◆ ASSIGNMENT: If a line below contains the string "yabancı", copy it out.

◆ PROVIDED RECORDS:
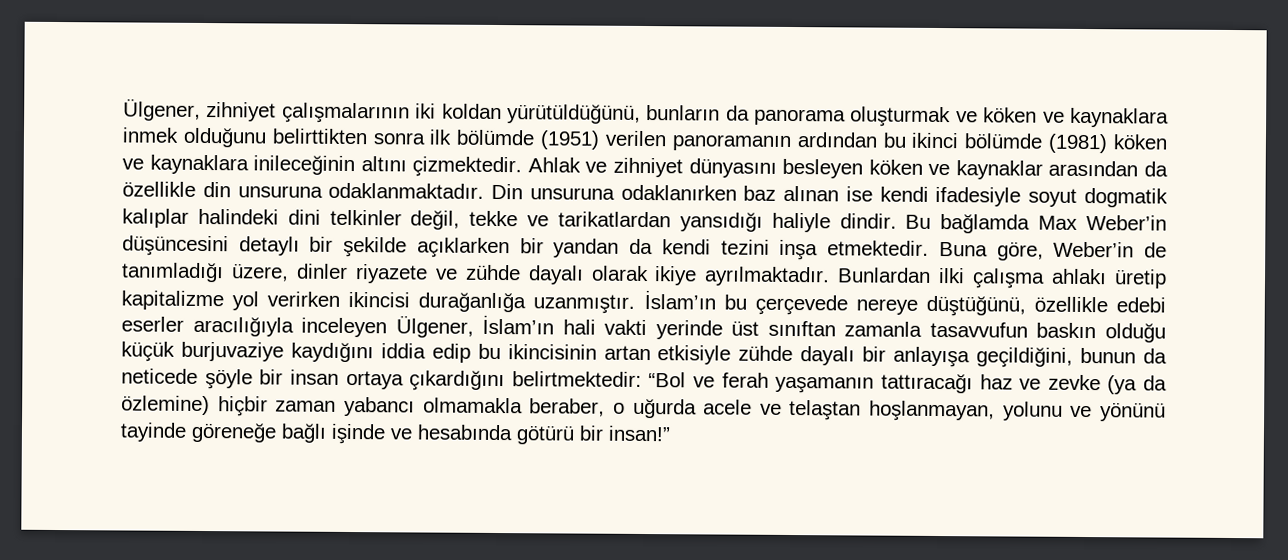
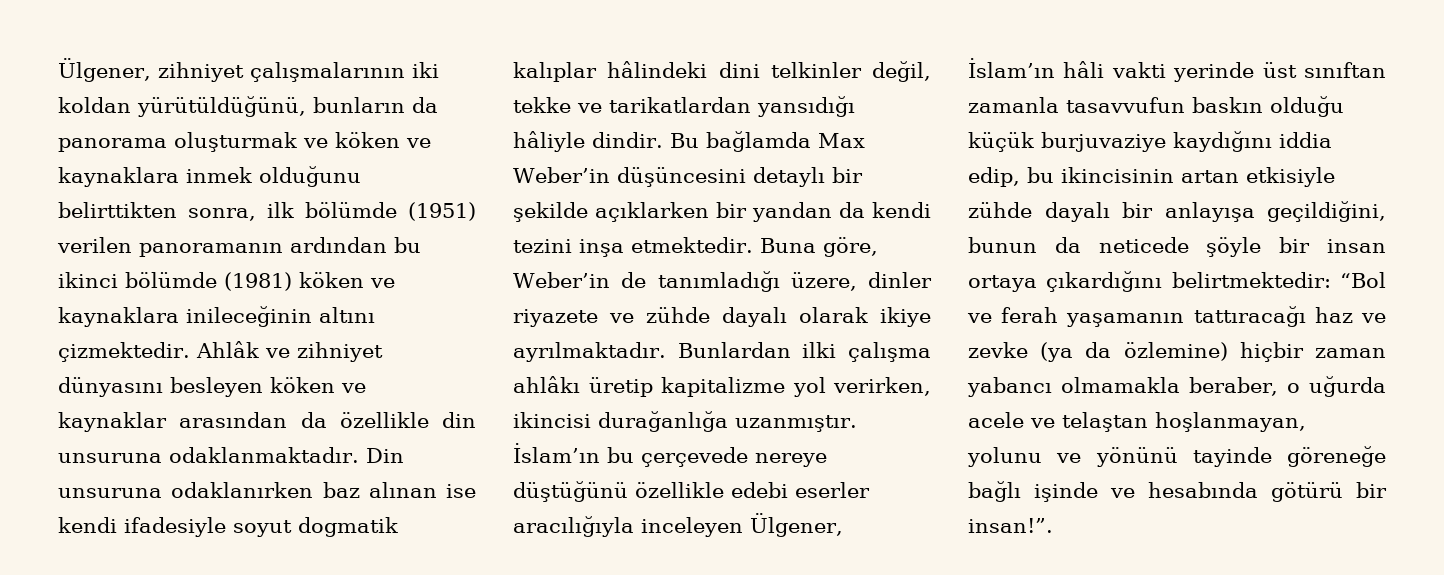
- Ülgener, zihniyet çalışmalarının iki koldan yürütüldüğünü, bunların da panorama oluşturmak ve köken ve kaynaklara inmek olduğunu belirttikten sonra ilk bölümde (1951) verilen panoramanın ardından bu ikinci bölümde (1981) köken ve kaynaklara inileceğinin altını çizmektedir.
+ Ülgener, zihniyet çalışmalarının iki koldan yürütüldüğünü, bunların da panorama oluşturmak ve köken ve kaynaklara inmek olduğunu belirttikten sonra, ilk bölümde (1951) verilen panoramanın ardından bu ikinci bölümde (1981) köken ve kaynaklara inileceğinin altını çizmektedir.
- Ahlak ve zihniyet dünyasını besleyen köken ve kaynaklar arasından da özellikle din unsuruna odaklanmaktadır.
+ Ahlâk ve zihniyet dünyasını besleyen köken ve kaynaklar arasından da özellikle din unsuruna odaklanmaktadır.
- Din unsuruna odaklanırken baz alınan ise kendi ifadesiyle soyut dogmatik kalıplar halindeki dini telkinler değil, tekke ve tarikatlardan yansıdığı haliyle dindir.
+ Din unsuruna odaklanırken baz alınan ise kendi ifadesiyle soyut dogmatik kalıplar hâlindeki dini telkinler değil, tekke ve tarikatlardan yansıdığı hâliyle dindir.
- Bunlardan ilki çalışma ahlakı üretip kapitalizme yol verirken ikincisi durağanlığa uzanmıştır.
+ Bunlardan ilki çalışma ahlâkı üretip kapitalizme yol verirken, ikincisi durağanlığa uzanmıştır.
- İslam’ın bu çerçevede nereye düştüğünü, özellikle edebi eserler aracılığıyla inceleyen Ülgener, İslam’ın hali vakti yerinde üst sınıftan zamanla tasavvufun baskın olduğu küçük burjuvaziye kaydığını iddia edip bu ikincisinin artan etkisiyle zühde dayalı bir anlayışa geçildiğini, bunun da neticede şöyle bir insan ortaya çıkardığını belirtmektedir:
+ İslam’ın bu çerçevede nereye düştüğünü özellikle edebi eserler aracılığıyla inceleyen Ülgener, İslam’ın hâli vakti yerinde üst sınıftan zamanla tasavvufun baskın olduğu küçük burjuvaziye kaydığını iddia edip, bu ikincisinin artan etkisiyle zühde dayalı bir anlayışa geçildiğini, bunun da neticede şöyle bir insan ortaya çıkardığını belirtmektedir:
- “Bol ve ferah yaşamanın tattıracağı haz ve zevke (ya da özlemine) hiçbir zaman yabancı olmamakla beraber, o uğurda acele ve telaştan hoşlanmayan, yolunu ve yönünü tayinde göreneğe bağlı işinde ve hesabında götürü bir insan!”
+ “Bol ve ferah yaşamanın tattıracağı haz ve zevke (ya da özlemine) hiçbir zaman yabancı olmamakla beraber, o uğurda acele ve telaştan hoşlanmayan, yolunu ve yönünü tayinde göreneğe bağlı işinde ve hesabında götürü bir insan!”.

◆ FINISHED TASK:
- “Bol ve ferah yaşamanın tattıracağı haz ve zevke (ya da özlemine) hiçbir zaman yabancı olmamakla beraber, o uğurda acele ve telaştan hoşlanmayan, yolunu ve yönünü tayinde göreneğe bağlı işinde ve hesabında götürü bir insan!”
+ “Bol ve ferah yaşamanın tattıracağı haz ve zevke (ya da özlemine) hiçbir zaman yabancı olmamakla beraber, o uğurda acele ve telaştan hoşlanmayan, yolunu ve yönünü tayinde göreneğe bağlı işinde ve hesabında götürü bir insan!”.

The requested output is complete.